Work order:
Your response should be the lines from the one containing "subtotal: 288.65 -> 311.33" through the end of the material, copied exactly and with nothing added.

Source material:
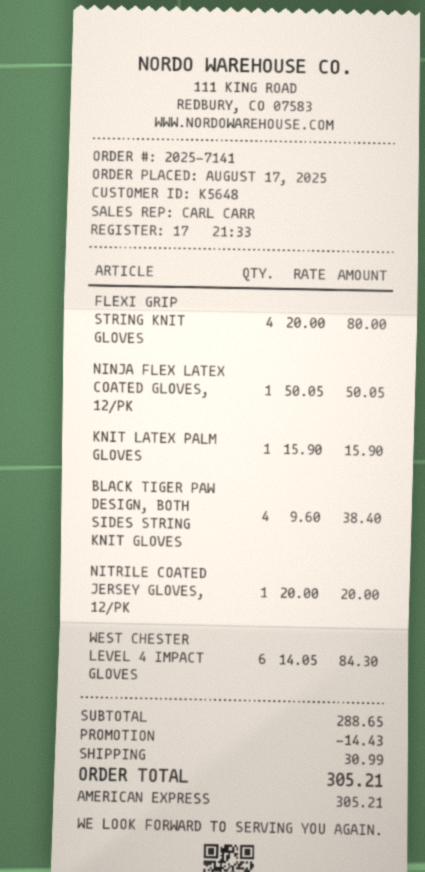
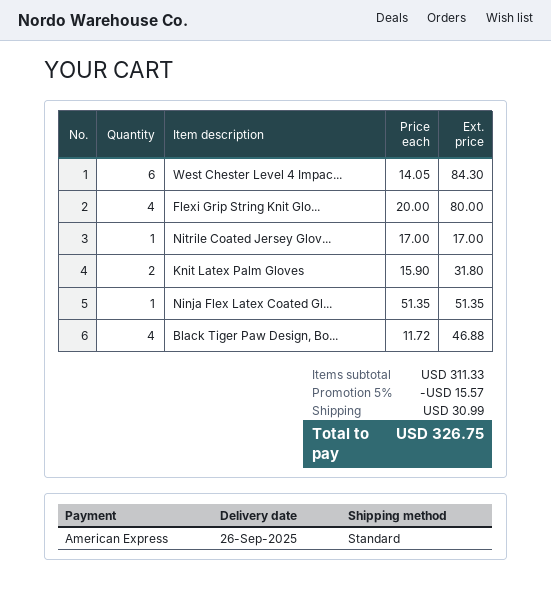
NINJA FLEX LATEX COATED GLOVES, 12/PK: 1 x 50.05 = 50.05 -> 1 x 51.35 = 51.35
KNIT LATEX PALM GLOVES: 1 x 15.90 = 15.90 -> 2 x 15.90 = 31.80
BLACK TIGER PAW DESIGN, BOTH SIDES STRING KNIT GLOVES: 4 x 9.60 = 38.40 -> 4 x 11.72 = 46.88
NITRILE COATED JERSEY GLOVES, 12/PK: 1 x 20.00 = 20.00 -> 1 x 17.00 = 17.00
subtotal: 288.65 -> 311.33
discount: 14.43 -> 15.57
total: 305.21 -> 326.75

Result for this task:
subtotal: 288.65 -> 311.33
discount: 14.43 -> 15.57
total: 305.21 -> 326.75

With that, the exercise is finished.